Stuck on an issue?

Lightrun Answers was designed to reduce the constant googling that comes with debugging 3rd party libraries. It collects links to all the places you might be looking at while hunting down a tough bug.

And, if you’re still stuck at the end, we’re happy to hop on a call to see how we can help out.

How to bin new samples with splits generated from training?

See original GitHub issue

Hi,

First of all, congrats for the library!

I’m trying to use the bins generated and use it to bin data in production. Here is my example:

from optbinning import OptimalBinning

x = df["var1"].to_numpy()
y = df["target"].to_numpy()

optb = OptimalBinning(name='var1')
optb.fit(x, y)
optb.splits

Then I get an array with the splits (for a numerical variable). That’s great, but if I want to categorize ‘var1’ for one row of new data (not part of training), what’s the best way to do it?

One way to do it using pandas.cut(), but I don’t know if there is a better way to do it using optbinning.

pd.cut(df_new["var1"],  bins=optb.splits)

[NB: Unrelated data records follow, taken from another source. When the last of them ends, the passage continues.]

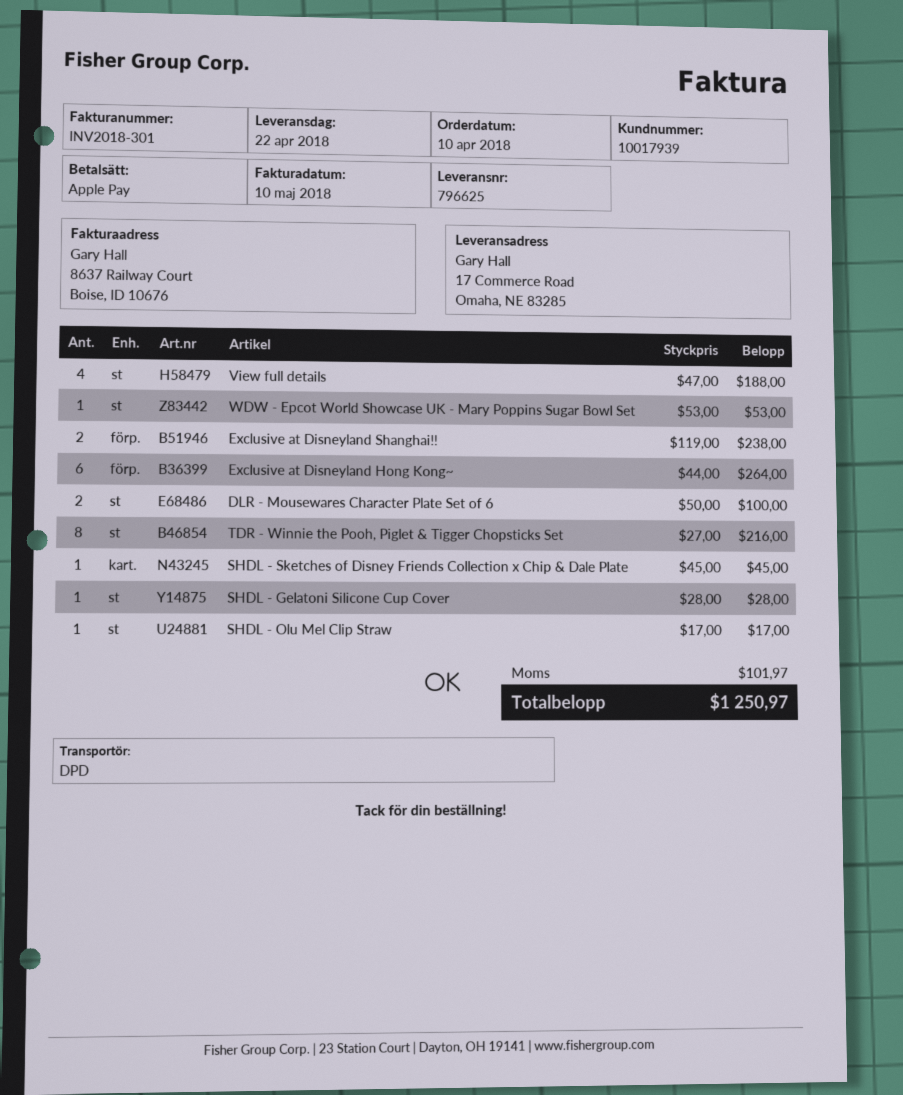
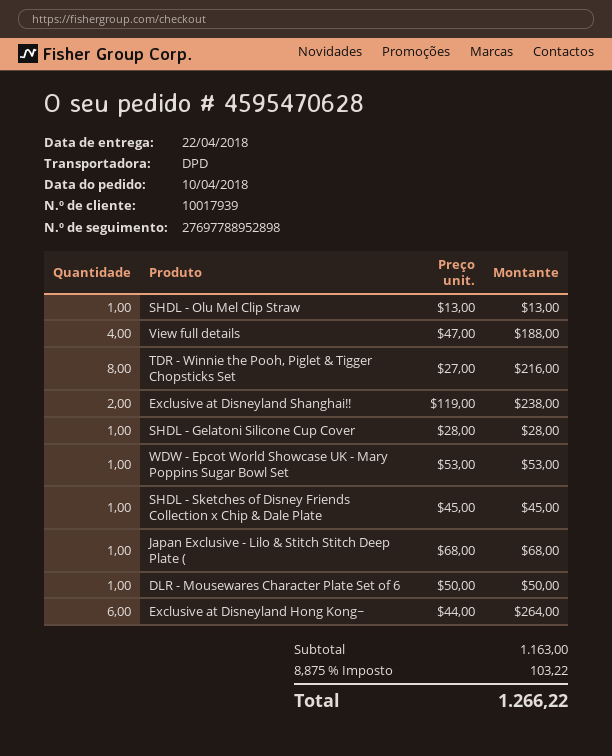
DLR - Mousewares Character Plate Set of 6: 2 x 50.00 = 100.00 -> 1 x 50.00 = 50.00
SHDL - Olu Mel Clip Straw: 1 x 17.00 = 17.00 -> 1 x 13.00 = 13.00
Japan Exclusive - Lilo & Stitch Stitch Deep Plate (: none -> 1 x 68.00 = 68.00
tax: 101.97 -> 103.22
total: 1250.97 -> 1266.22

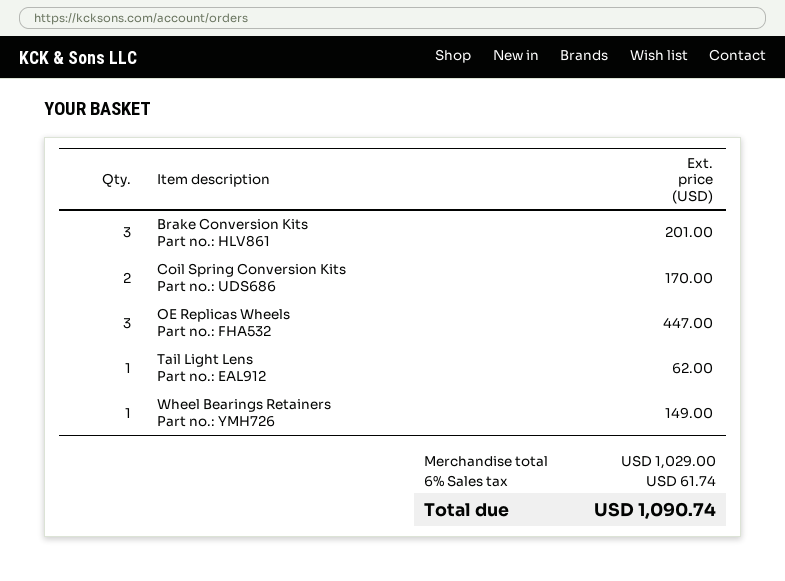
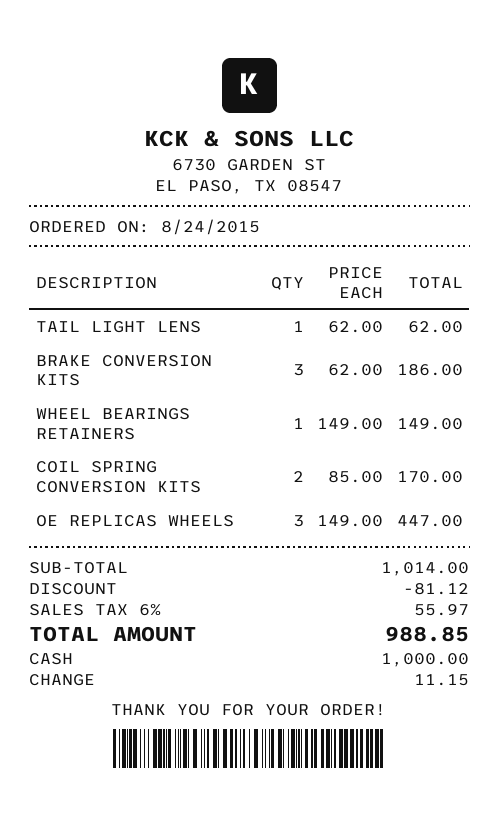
Brake Conversion Kits: 3 for 201.00 -> 3 for 186.00
subtotal: 1029.00 -> 1014.00
discount: none -> 81.12
tax: 6% = 61.74 -> 6% = 55.97
total: 1090.74 -> 988.85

Also, how can I deal with categorical variables, as some bins are more than one category merged into an array (eg: ['cat1', 'cat3', 'catn']).

Att

Gabriel

Issue Analytics

State:
Created 3 years ago
Comments:9 (9 by maintainers)

Top GitHub Comments

1reaction

GabrielSGoncalvescommented, Apr 16, 2020

Hi Guilhermo,

Getting the indices helped a lot, specially on the posterior steps for doing the one-hot encoding and organizing the features categories.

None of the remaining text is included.